▶ What to work on:
Leave every image behind and restate the data word for word.

▶ Revision comparison data:
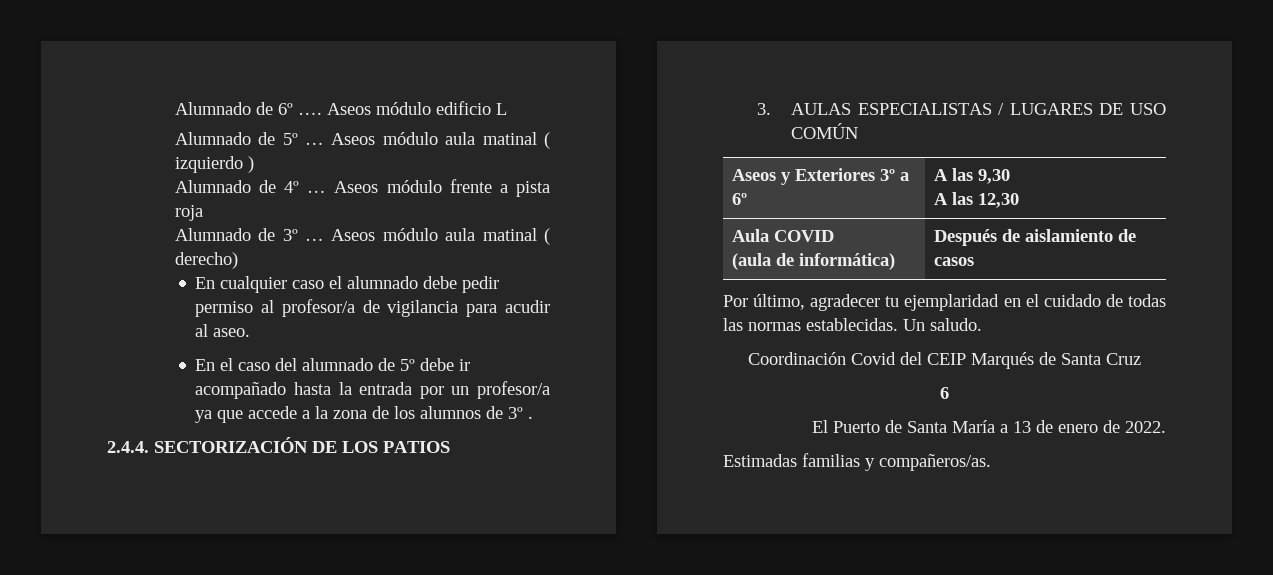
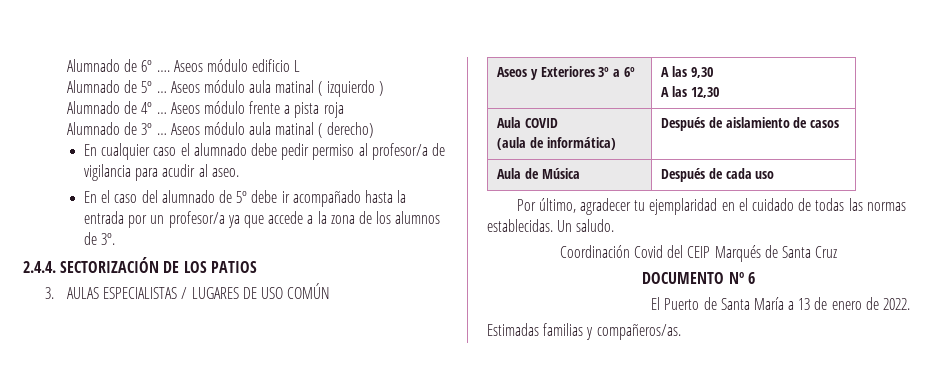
- En el caso del alumnado de 5º debe ir acompañado hasta la entrada por un profesor/a ya que accede a la zona de los alumnos de 3º .
+ En el caso del alumnado de 5º debe ir acompañado hasta la entrada por un profesor/a ya que accede a la zona de los alumnos de 3º.
+ Aula de Música | Después de cada uso
- 6
+ DOCUMENTO Nº 6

▶ Result for this exercise:
- En el caso del alumnado de 5º debe ir acompañado hasta la entrada por un profesor/a ya que accede a la zona de los alumnos de 3º .
+ En el caso del alumnado de 5º debe ir acompañado hasta la entrada por un profesor/a ya que accede a la zona de los alumnos de 3º.
+ Aula de Música | Después de cada uso
- 6
+ DOCUMENTO Nº 6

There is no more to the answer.